O aquecimento global também está prejudicando o funcionamento da circulação termoalina, um fenômeno que, se desregulado de modo significativo, pode causar uma queda considerável das temperaturas. Se a desaceleração continuar, a Europa e outras regiões que dependem da circulação termoalina para manter o clima razoavelmente quente e ameno, podem esperar por uma era de gelo.

Outro fenômeno que acontece nos oceanos e ameaça à vida marinha é a pesca fantasma. Essa prática ilegal é o que acontece quando os equipamentos desenvolvidos para capturar animais marinhos como redes de pesca, linhas, anzóis e outras armadilhas são abandonados, descartados ou esquecidos nos oceanos. Esses objetos colocam em risco toda a vida marinha, pois uma vez preso nesse tipo de engenhoca, o animal acaba ferido, mutilado e morto de forma lenta e dolorosa. 

A pesca fantasma não movimenta a economia, afeta os estoques pesqueiros muitas vezes já esgotados e ainda permanece como uma isca viva atraindo peixes e outros animais de maior porte para a armadilha, que vêm em busca das presas menores que ficaram enroscadas no emaranhado de fios. Estima-se que, só no Brasil, a pesca fantasma afeta cerca de 69.000 animais marinhos por dia, que costumam ser baleias, tartarugas marinhas, toninhas (espécie de golfinhos mais ameaçada do atlântico sul), tubarões, raias, garoupas, pinguins, caranguejos, lagostas e aves costeiras.

O agravante é que, muitas vezes, essas redes de pesca são feitas de plástico, um material que pode demorar centenas de anos para se decompor.
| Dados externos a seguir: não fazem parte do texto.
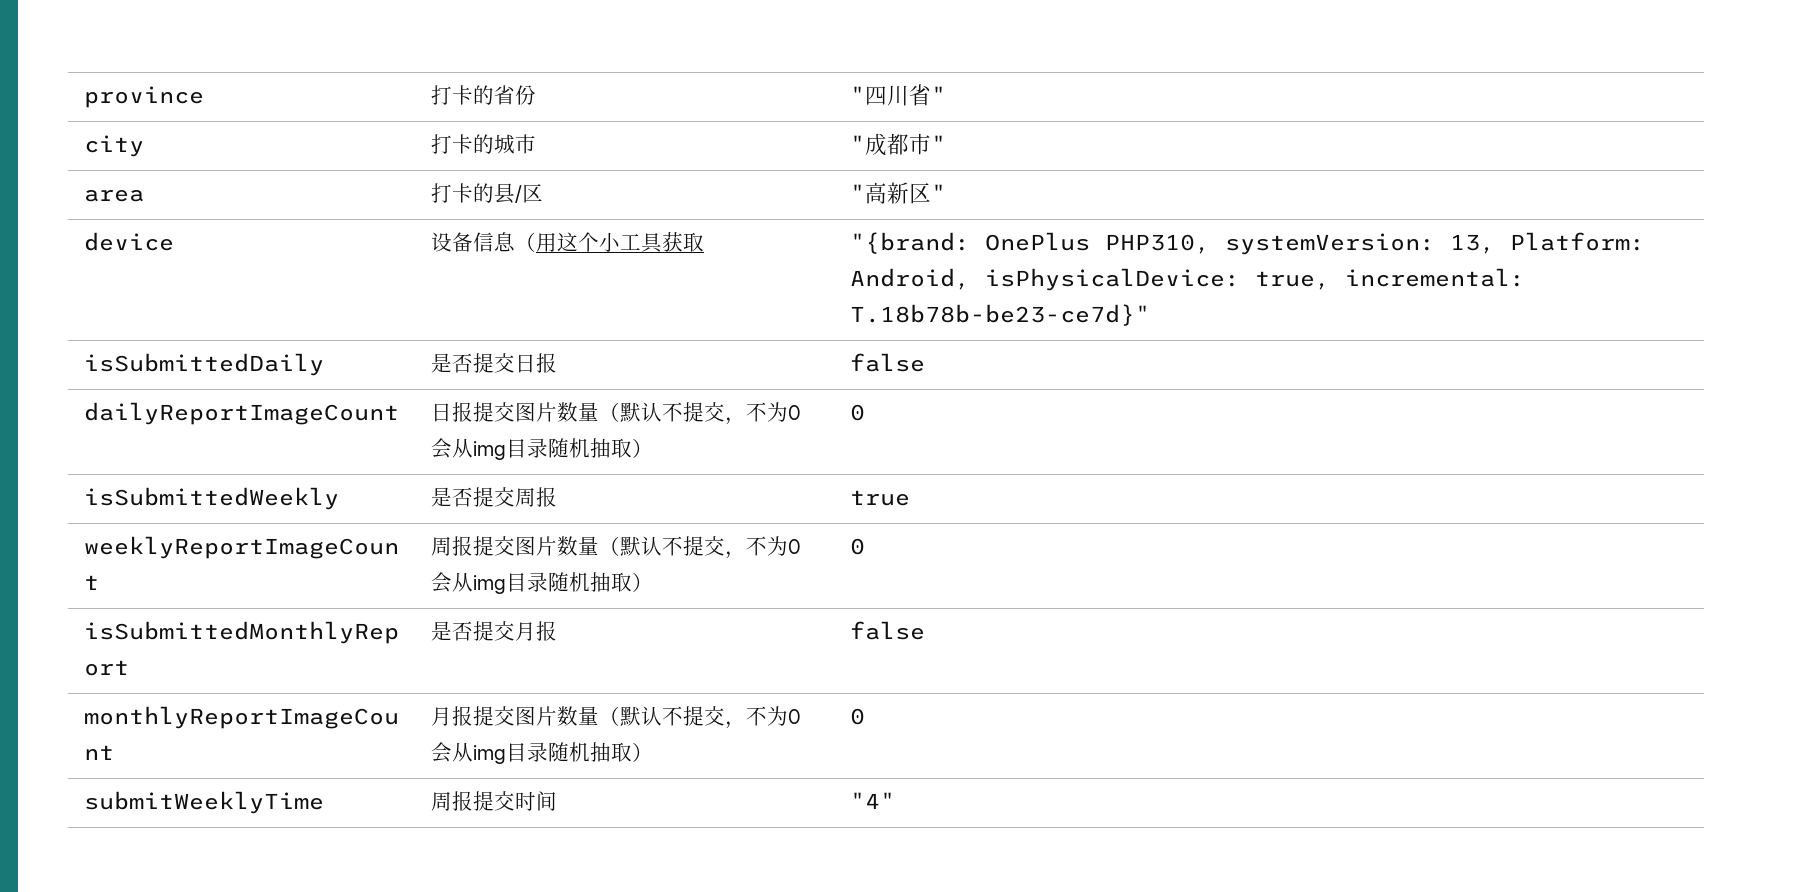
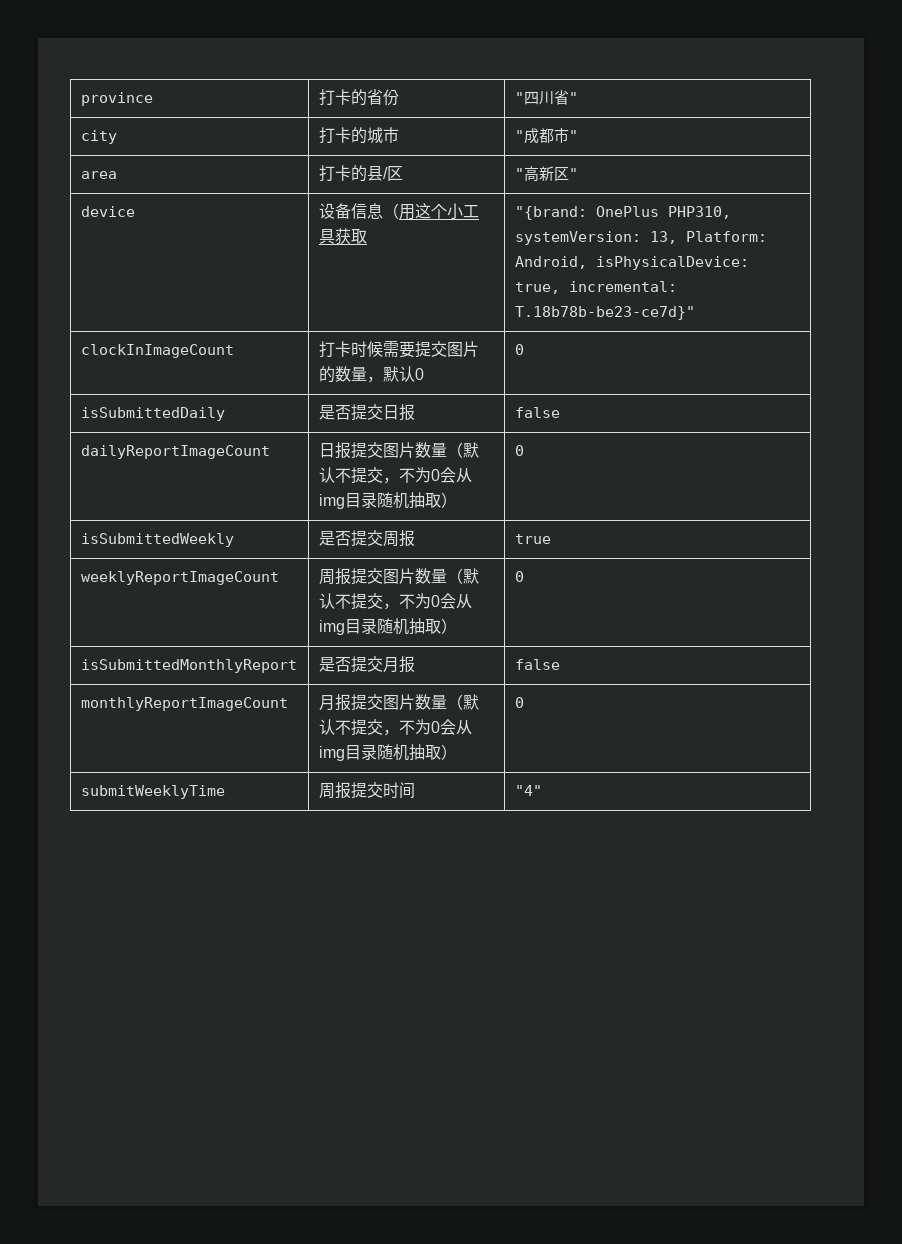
+ clockInImageCount | 打卡时候需要提交图片的数量，默认0 | 0

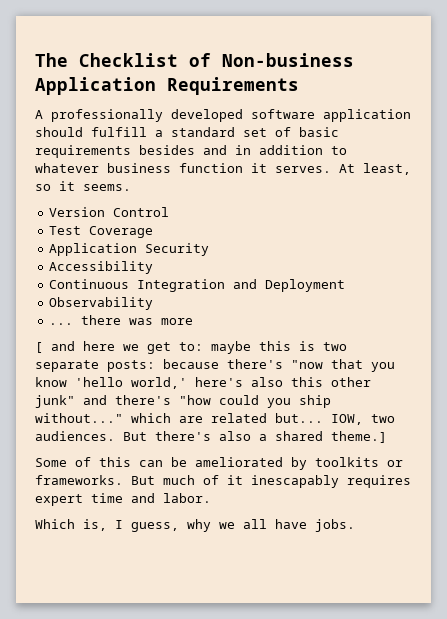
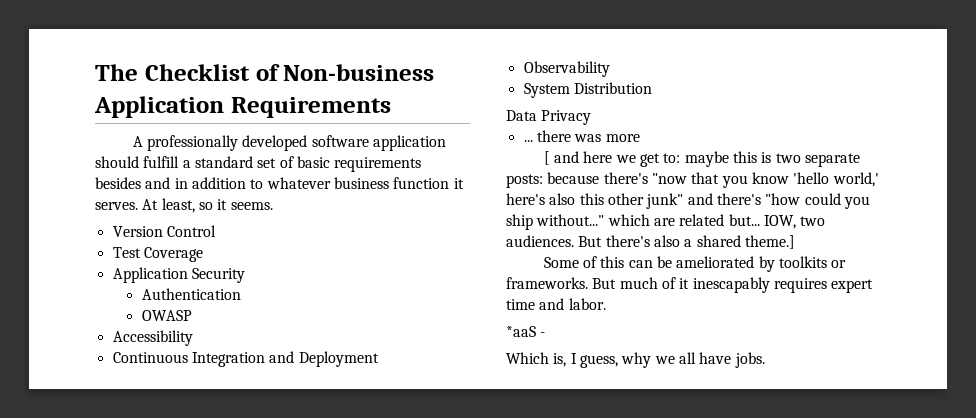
+ Authentication
+ OWASP
+ System Distribution
+ Data Privacy
+ *aaS -

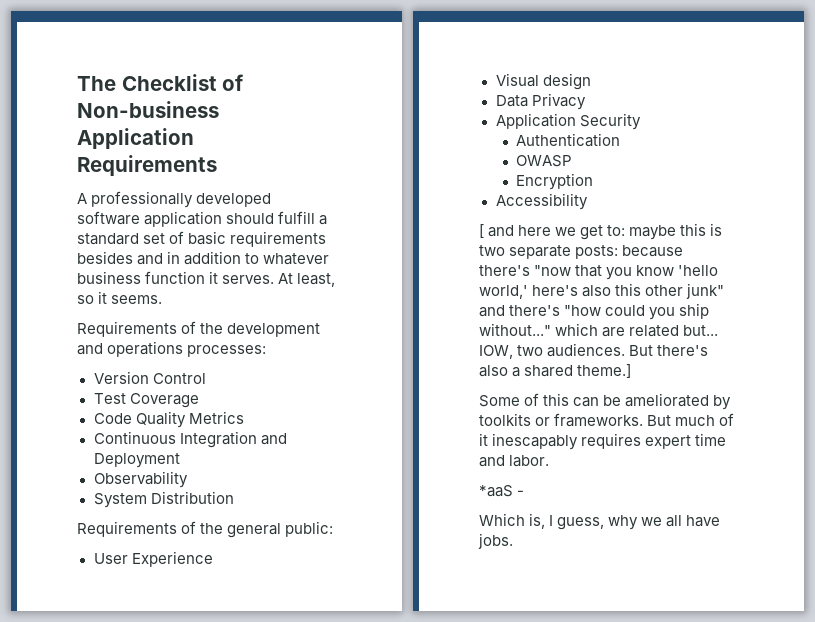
+ Requirements of the development and operations processes:
- Application Security
- Authentication
- OWASP
- Accessibility
+ Code Quality Metrics
+ Requirements of the general public:
+ User Experience
+ Visual design
  Data Privacy
- ... there was more
+ Application Security
+ Authentication
+ OWASP
+ Encryption
+ Accessibility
Mas as redes de pesca não são a única fonte de poluição por plástico nos oceanos. O descarte incorreto, vazamentos industriais e a falta de preocupação com o pós-consumo do plástico agravam esse cenário.

Princípios da Economia azul

A consciência do valor real dos recursos marinhos, sob a ótica dos serviços ecossistêmicos, permite a utilização eficiente e sustentável dos recursos providos pelos oceanos. A abordagem ecossistêmica deve sustentar todos os aspectos da Economia azul, incorporando inter-relacionamentos, externalidades e custos e benefícios das atividades em termos do capital natural “azul”.

A economia azul contempla atividades econômicas desenvolvidas a partir de recursos marinhos ou realizadas no ambiente oceânico de forma sustentável. 

Oportunidades da Economia azul

De modo geral, as oportunidades da Economia azul são apoiar o desenvolvimento econômico por meio de um oceano saudável e resiliente; reforçar a ciência, a tecnologia, a inovação e a pesquisa multidisciplinar; mover-se para uma abordagem de gestão holística, intersetorial e de longo prazo; e desenvolver a capacidade humana e promover empregos sustentáveis e de qualidade.